• _DATASET ENTRIES_
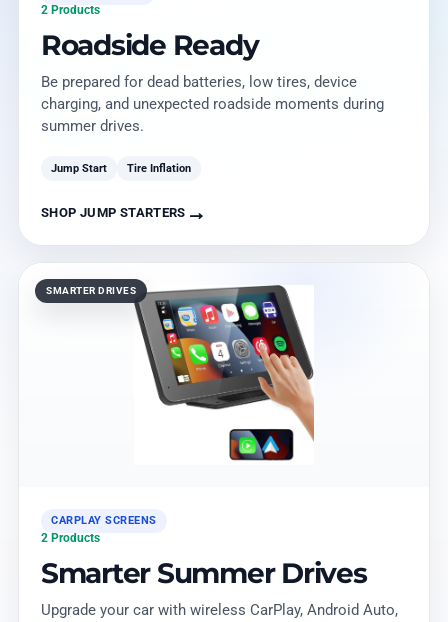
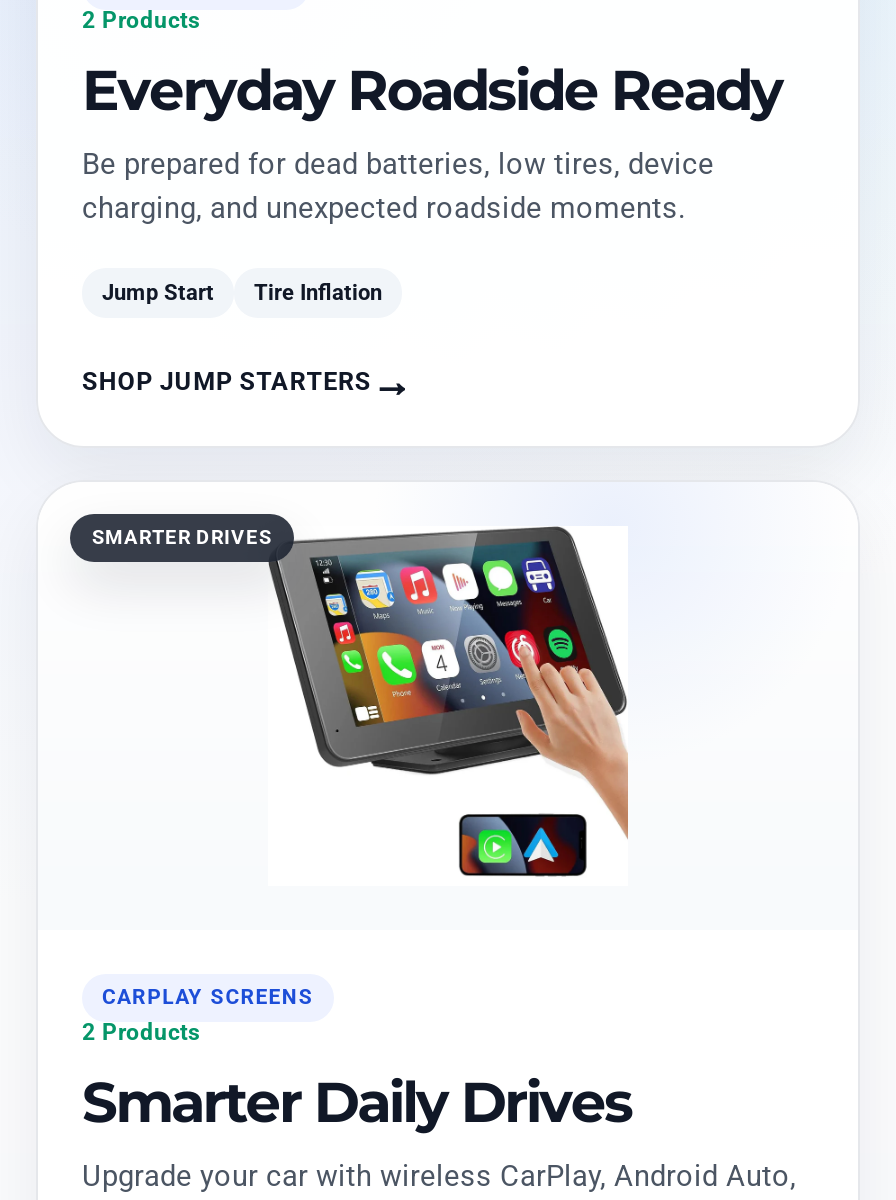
- Roadside Ready
+ Everyday Roadside Ready

- charging, and unexpected roadside moments during
- summer drives.
+ charging, and unexpected roadside moments.

- Smarter Summer Drives
+ Smarter Daily Drives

• _DESCRIPTION OF THE TASK_
Your reply should consist solely of the number of lines above that contain the word "moments".

• _YOUR RESPONSE_
2